INSTRUCTIONS FOR THE TASK.
Only the line containing "JUST LIGHT. GmbH" and those after it, up to the end of the records below, are to be set down, exactly as written.

INPUT DATA.
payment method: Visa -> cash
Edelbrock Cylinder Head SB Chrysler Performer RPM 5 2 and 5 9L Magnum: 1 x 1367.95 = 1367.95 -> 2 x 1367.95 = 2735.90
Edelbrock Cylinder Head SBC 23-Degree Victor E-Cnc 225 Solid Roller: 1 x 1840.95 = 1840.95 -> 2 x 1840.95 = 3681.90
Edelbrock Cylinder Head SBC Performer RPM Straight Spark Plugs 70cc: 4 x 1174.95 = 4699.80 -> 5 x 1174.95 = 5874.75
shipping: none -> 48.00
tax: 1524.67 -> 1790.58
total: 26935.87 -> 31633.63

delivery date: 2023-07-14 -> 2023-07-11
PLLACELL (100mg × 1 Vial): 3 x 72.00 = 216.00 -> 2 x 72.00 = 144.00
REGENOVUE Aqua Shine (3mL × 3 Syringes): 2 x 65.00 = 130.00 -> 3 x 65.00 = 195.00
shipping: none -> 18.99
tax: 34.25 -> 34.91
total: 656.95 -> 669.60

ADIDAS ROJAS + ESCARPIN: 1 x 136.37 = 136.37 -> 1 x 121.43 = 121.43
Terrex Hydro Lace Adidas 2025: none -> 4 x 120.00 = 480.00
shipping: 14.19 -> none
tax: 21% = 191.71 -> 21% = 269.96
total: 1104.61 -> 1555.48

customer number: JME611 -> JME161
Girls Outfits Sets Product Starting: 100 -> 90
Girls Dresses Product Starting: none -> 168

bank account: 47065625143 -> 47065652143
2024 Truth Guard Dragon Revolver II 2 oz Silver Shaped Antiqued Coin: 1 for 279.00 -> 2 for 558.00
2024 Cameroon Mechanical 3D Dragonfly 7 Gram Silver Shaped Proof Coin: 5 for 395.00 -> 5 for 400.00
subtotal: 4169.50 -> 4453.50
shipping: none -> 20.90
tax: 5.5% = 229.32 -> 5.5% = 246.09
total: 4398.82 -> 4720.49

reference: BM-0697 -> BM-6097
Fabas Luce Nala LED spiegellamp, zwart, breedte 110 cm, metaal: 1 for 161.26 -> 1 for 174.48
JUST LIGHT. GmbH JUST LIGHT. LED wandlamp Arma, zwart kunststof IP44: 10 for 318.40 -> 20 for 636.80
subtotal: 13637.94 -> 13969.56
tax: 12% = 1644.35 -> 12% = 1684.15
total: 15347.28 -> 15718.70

OUTPUT OF THE EXERCISE.
JUST LIGHT. GmbH JUST LIGHT. LED wandlamp Arma, zwart kunststof IP44: 10 for 318.40 -> 20 for 636.80
subtotal: 13637.94 -> 13969.56
tax: 12% = 1644.35 -> 12% = 1684.15
total: 15347.28 -> 15718.70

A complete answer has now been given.